The site of the stadium holds cultural significance to the Turrbal people. The park was a native camping ground and food-gathering place and hosted the corroboree, which is the traditional dance for First Nations people. Historian Ray Kerkhove who had conducted multiple heritage assessments for the park, for different levels of government, stated that the site is probably the most significant site of Indigenous heritage in central Brisbane and that it would be destroyed by the stadium. Yagarabul Elder Gaja Kerry Charlton expressed concerns that "there are ancient trees, artefacts and very important eco-systems existing there... [and that] there may be ancestral remains" that would be damaged by the stadium. These concerns have formed the basis of two legal challenges to the stadium's construction under section 10 of the Aboriginal and Torres Strait Islander Heritage Protection Act (Cth). This federal legislation allows the federal environment minister to make a declaration protecting a site where they are satisfied that "the area is a significant Aboriginal area". Minister Murray Watt stated that he had received 5 applications, one of which was withdrawn and another in relation to drilling in the proposed site, which he rejected. Watt appointed an independent facilitator to mediate in the matter to allow cultural sites to be respected and construction to incorporate heritage and assist him in making a decision on the other three applications.

== Post-Olympic use ==
Following the Olympics, the new stadium will inherit the Gabba's current tenants, including the Brisbane Lions of the Australian Football League, the Queensland Bulls in domestic cricket, and the Brisbane Heat of the Big Bash League and Women's Big Bash League.
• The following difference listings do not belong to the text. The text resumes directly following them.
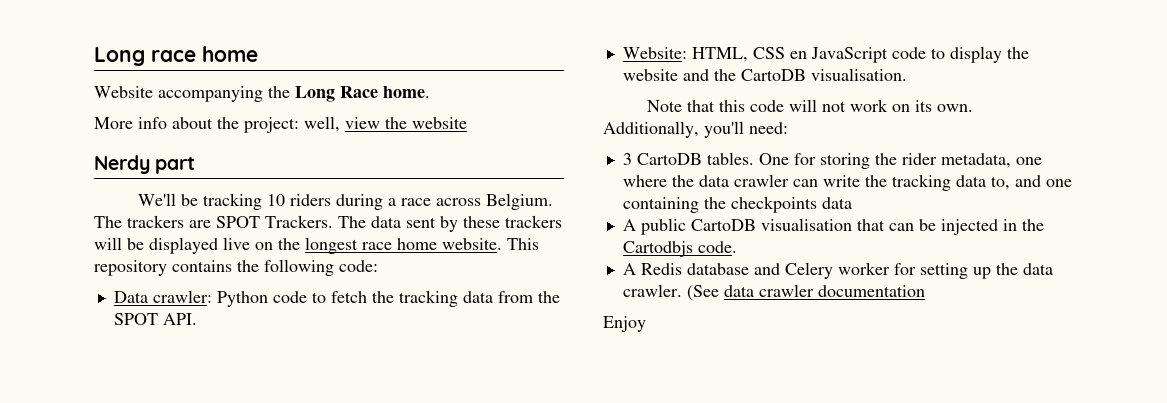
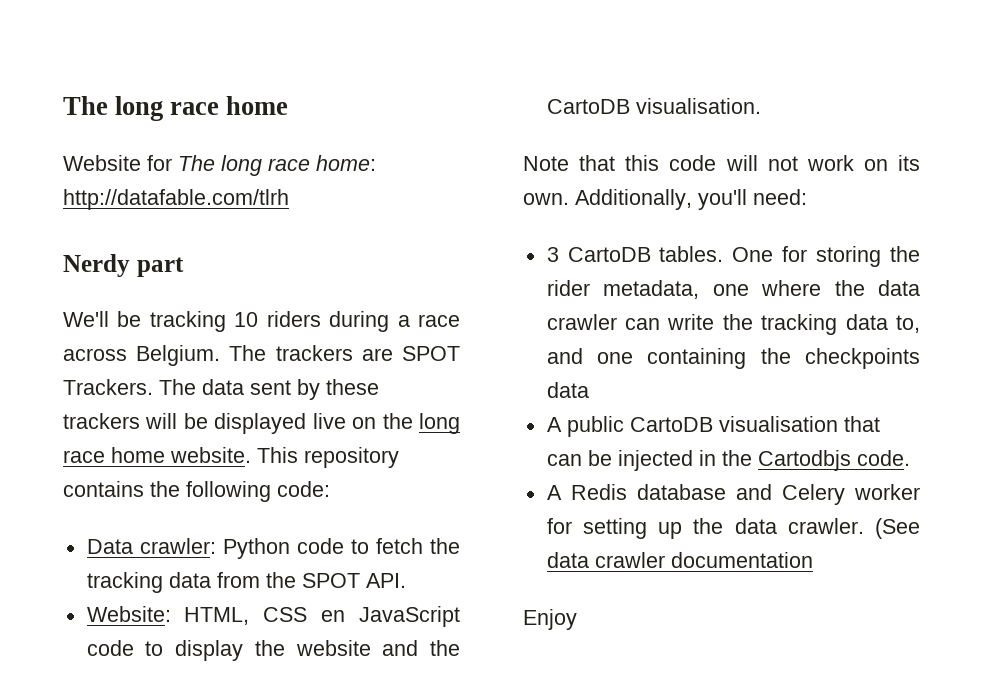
- Long race home
+ The long race home
- Website accompanying the Long Race home.
- More info about the project: well, view the website
+ Website for The long race home: http://datafable.com/tlrh
- The data sent by these trackers will be displayed live on the longest race home website.
+ The data sent by these trackers will be displayed live on the long race home website.

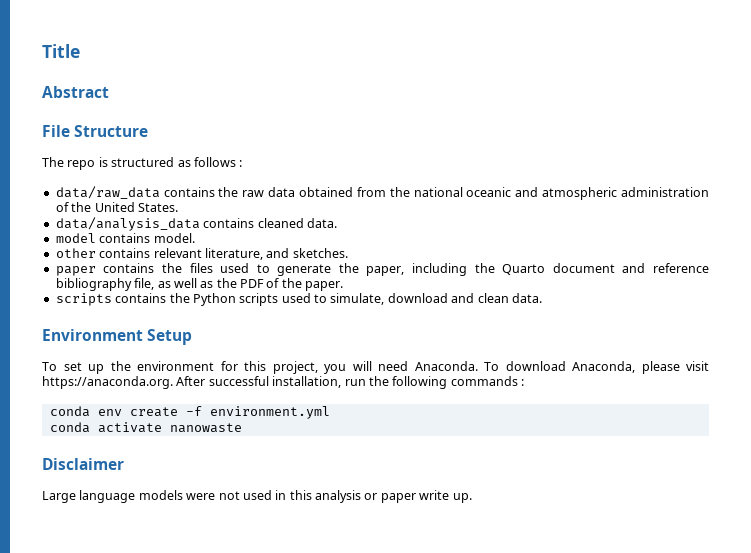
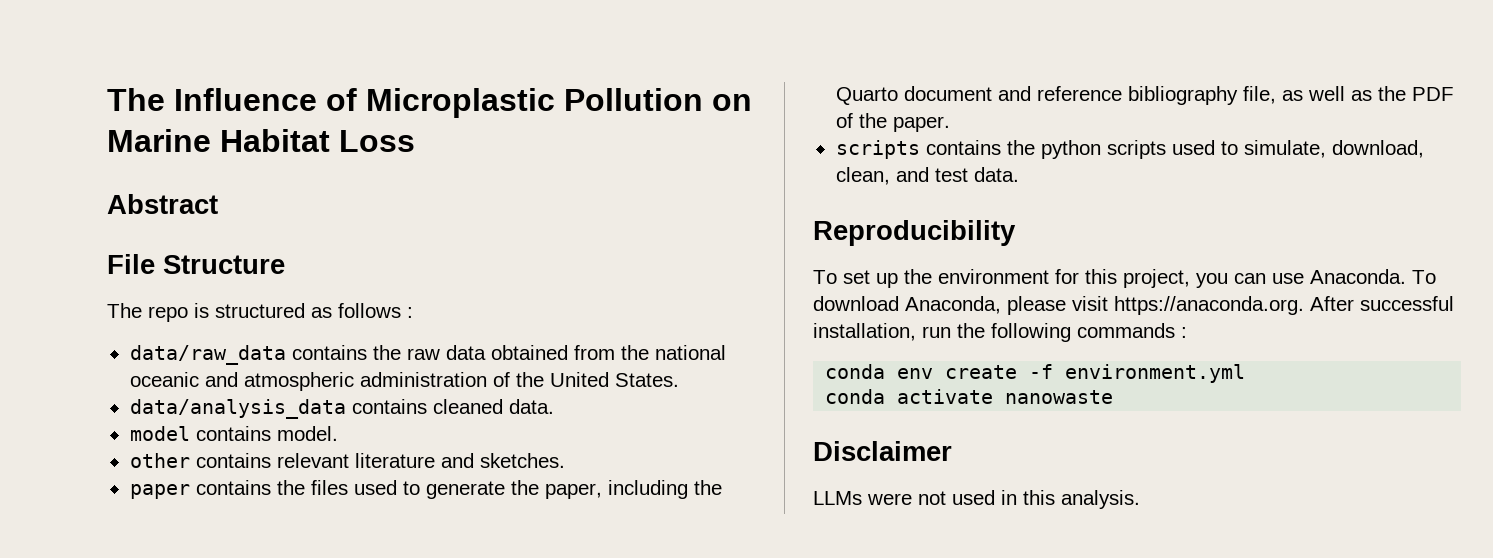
- Title
+ The Influence of Microplastic Pollution on Marine Habitat Loss
- other contains relevant literature, and sketches.
+ other contains relevant literature and sketches.
- scripts contains the Python scripts used to simulate, download and clean data.
- Environment Setup
+ scripts contains the python scripts used to simulate, download, clean, and test data.
+ Reproducibility
- To set up the environment for this project, you will need Anaconda.
+ To set up the environment for this project, you can use Anaconda.
- Large language models were not used in this analysis or paper write up.
+ LLMs were not used in this analysis.

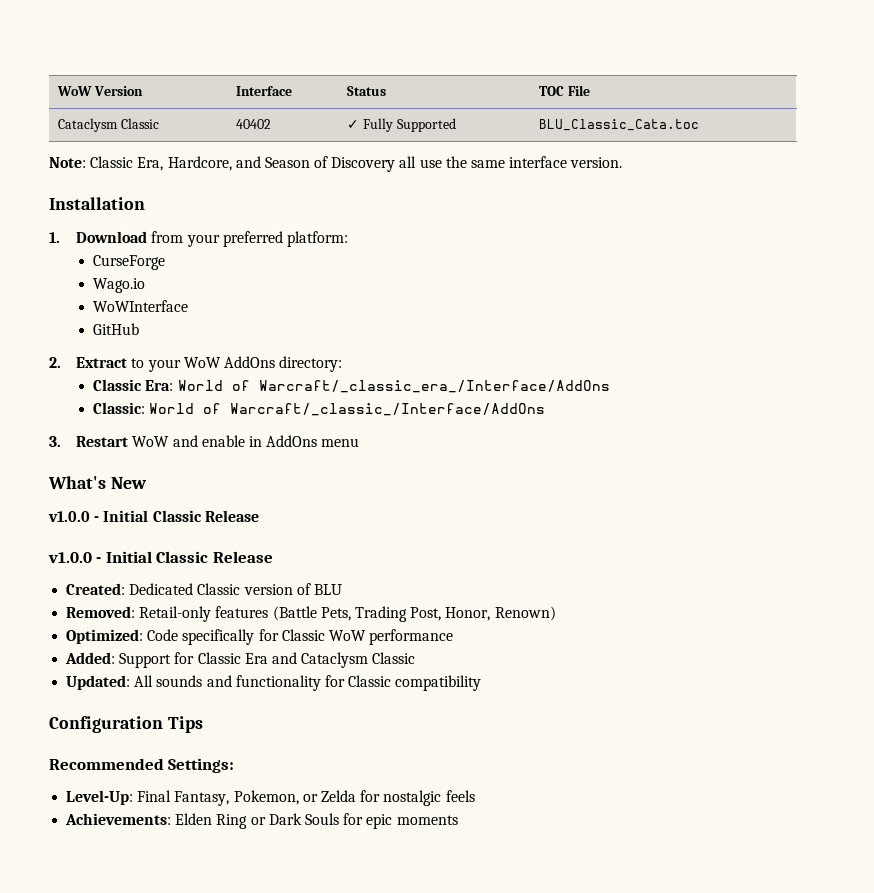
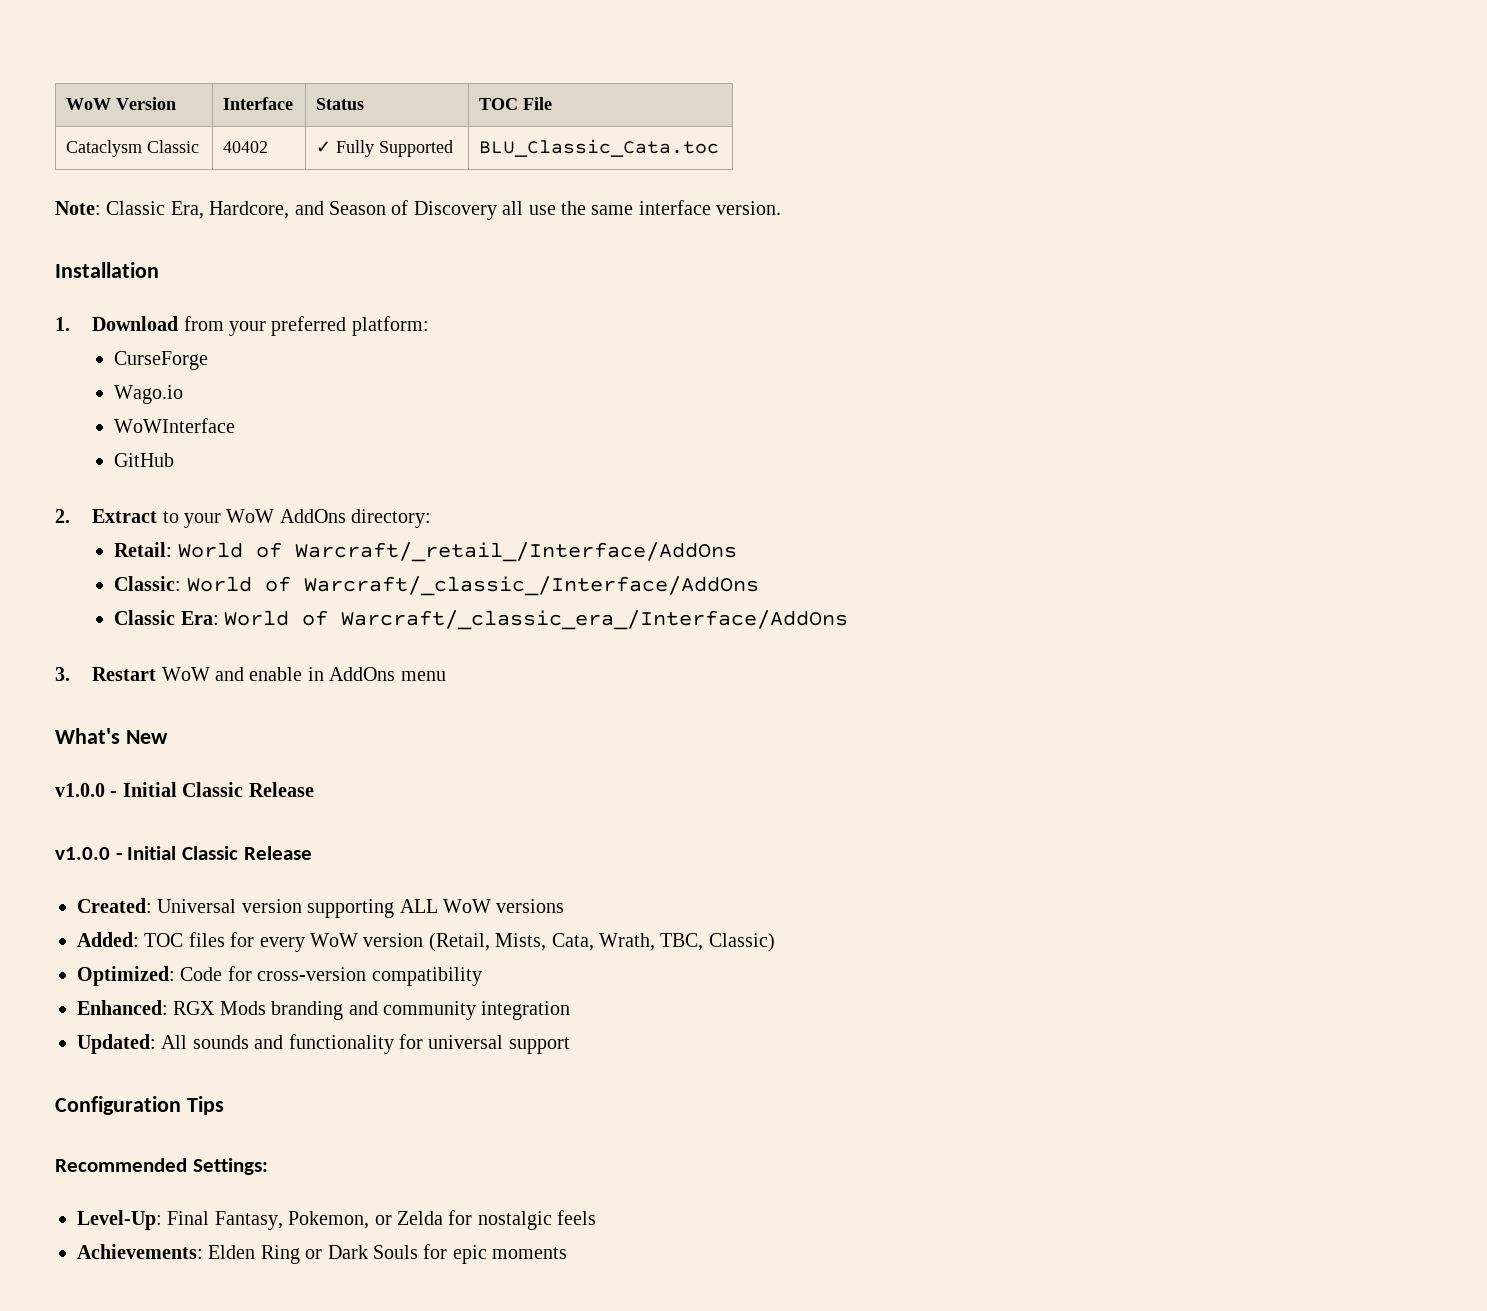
+ Retail: World of Warcraft/_retail_/Interface/AddOns
+ Classic: World of Warcraft/_classic_/Interface/AddOns
- Classic: World of Warcraft/_classic_/Interface/AddOns
- Created: Dedicated Classic version of BLU
- Removed: Retail-only features (Battle Pets, Trading Post, Honor, Renown)
- Optimized: Code specifically for Classic WoW performance
- Added: Support for Classic Era and Cataclysm Classic
+ Created: Universal version supporting ALL WoW versions
+ Added: TOC files for every WoW version (Retail, Mists, Cata, Wrath, TBC, Classic)
+ Optimized: Code for cross-version compatibility
+ Enhanced: RGX Mods branding and community integration
- Updated: All sounds and functionality for Classic compatibility
+ Updated: All sounds and functionality for universal support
On 26 March 2025, Cricket Australia announced that the first test of the 2033–34 Ashes series would be held at the new stadium, as one of its first major sporting events following the Olympics and Paralympics. As part of this agreement, the Gabba will host Australia test matches annually from 2027–28 to 2031–32 as part of the lead-up to the Olympics.

== Transport ==
Transport around the proposed area of the stadium includes the nearby QUT Kelvin Grove busway station, situated on the Northern Busway, connecting the site directly to CBD, as well as access to the newly opened Brisbane Metro.

Nearby railway stations to the site include Exhibition adjacent to Brisbane Showgrounds, as well as Fortitude Valley, Roma Street and Bowen Hills. These stations provide access to all six of Queensland Rail's railway lines.

There are also plans for a new railway station closer to the stadium, which would be built on the Exhibition Loop and on Cross River Rail, immediately north of the tunnel portal.

The Inner City Bypass, completed in 2002, allows easy access to South East Queensland's motorway network, connecting drivers beyond the Sunshine Coast on the Bruce Highway and south towards the Gold Coast on the Pacific Motorway.